Sexta-Feira passada, no Brasil, mesmo quem sequer sabia o significado da palavra em inglês, sabia que Black Friday se referia a descontos consideráveis e que deveria aproveitar para correr e comprar. E sabia disso pois ligava a TV e só se falava nisso. Entrava na internet e só encontrava propagandas de lojas e seus descontos imperdíveis.

A sexta feira negra acontece nos Estados Unidos no dia seguinte ao feriado de Ação de Graças e marca o período de compras para o natal. No dia do evento muitas lojas abrem bem cedo, para atrair o maior número de consumidores através de ofertas. Milhares de pessoas aguardam em filas enormes e, embora não seja um feriado, muitas pessoas ganham o dia de folga e se tornam consumidores com grande potencial.

Todo ano vejo as imagens das grandes filas nos EUA, da correria das pessoas ao entrar nas lojas e sempre penso que algo de errado está acontecendo conosco. Observo as imagens e o que consigo ver são pessoas desatinadas, correndo, gritando, correndo o risco de serem pisoteadas e mortas. E tudo isso para quê? Para comprar um microondas, uma tv, um celular ou qualquer outro bem de consumo que nos traga um prazer imediato. Observo tudo isso e me pergunto: para onde caminha a humanidade?

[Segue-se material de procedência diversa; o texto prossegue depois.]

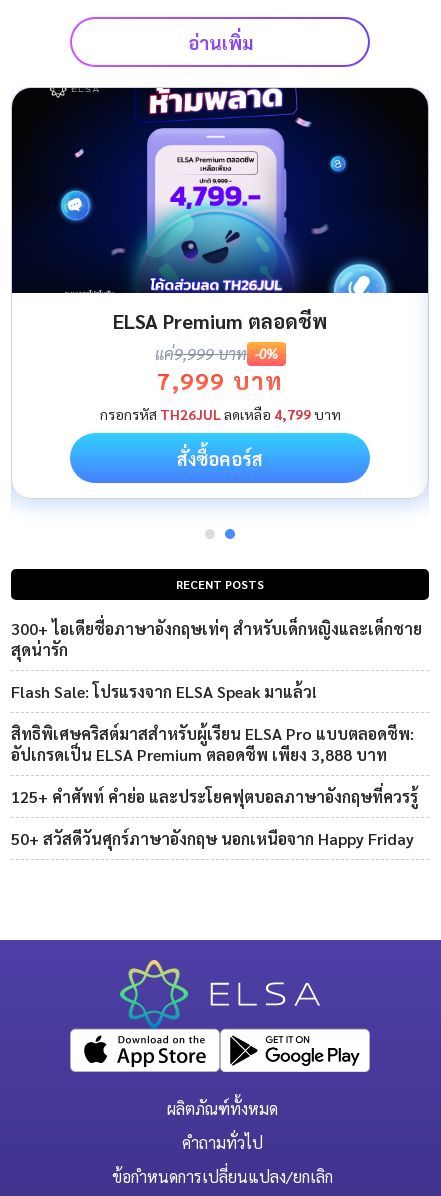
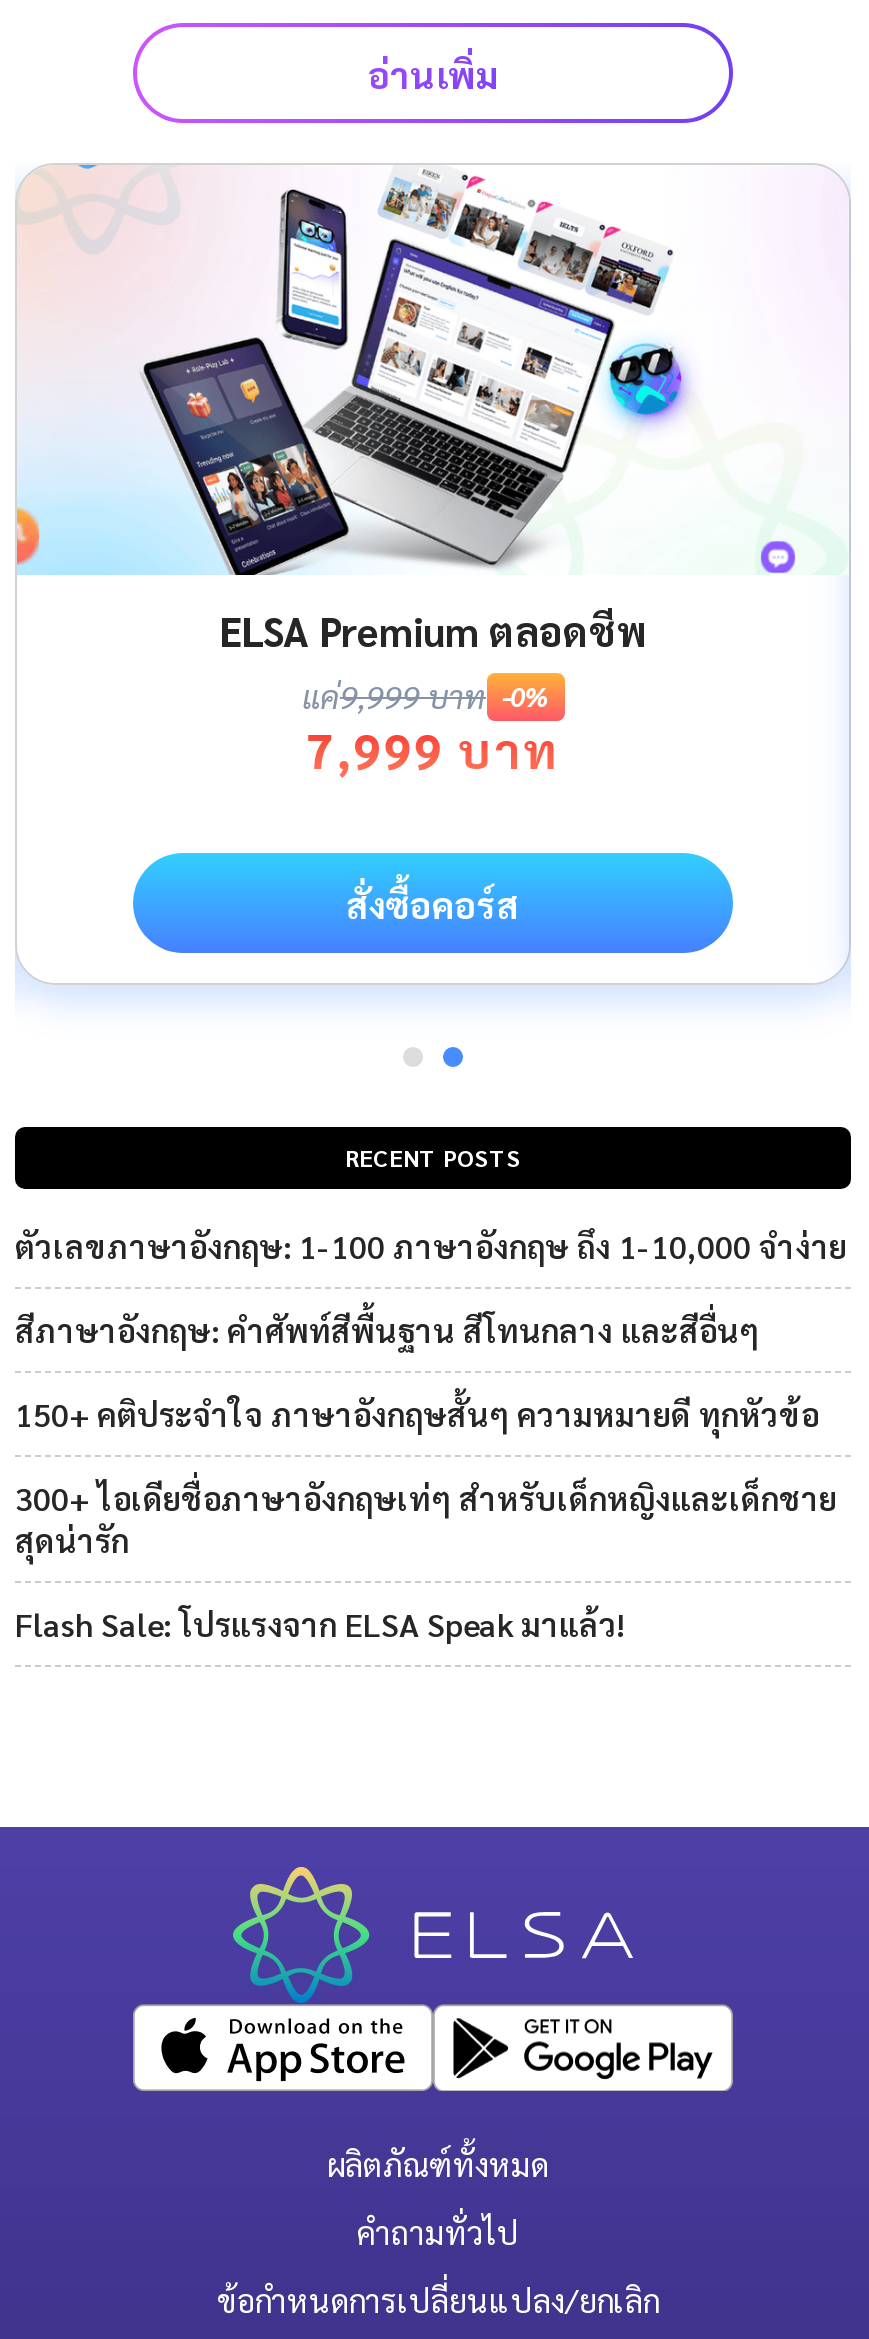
- [image]
+ [image]

- กรอกรหัสTH26JULลดเหลือ4,799บาท

+ ตัวเลขภาษาอังกฤษ: 1-100 ภาษาอังกฤษ ถึง 1-10,000 จำง่าย
+ สีภาษาอังกฤษ: คำศัพท์สีพื้นฐาน สีโทนกลาง และสีอื่นๆ
+ 150+ คติประจำใจ ภาษาอังกฤษสั้นๆ ความหมายดี ทุกหัวข้อ

moved down: 300+ ไอเดียชื่อภาษาอังกฤษเท่ๆ สำหรับเด็กหญิงและเด็กชาย | สุดน่ารัก | Flash Sale: โปรแรงจาก ELSA Speak มาแล้ว!

- สิทธิพิเศษคริสต์มาสสำหรับผู้เรียน ELSA Pro แบบตลอดชีพ:
- อัปเกรดเป็น ELSA Premium ตลอดชีพ เพียง 3,888 บาท
- 125+ คำศัพท์ คำย่อ และประโยคฟุตบอลภาษาอังกฤษที่ควรรู้
- 50+ สวัสดีวันศุกร์ภาษาอังกฤษ นอกเหนือจาก Happy Friday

Por que queremos ter tantas coisas inúteis? Por que tanta necessidade de consumir? Por que aceitamos ser constantemente bombardeados com propagandas publicitárias que nos dizem que não podemos ficar fora dessas ofertas imperdíveis? As propagandas invadem nossas casas por meio de ligações telefônicas que oferecem ofertas sensacionais, as caixas de entrada dos e-mails lotadas de propagandas, os pop-ups que insistem em abrir quando simplesmente queremos navegar.

Tendo a achar que, mais do que consumidores, nós é que estamos sendo consumidos por uma lógica de mercado que coisifica tudo e todos. Abandonamos a condição de sujeitos livres e passamos a condição de sujeitos submetidos ou sujeitados pelo mercado em que cada um vale o quanto consome. Na contramão da correria por grandes liquidações, exercito minha liberdade e reivindico o meu direito de não comprar.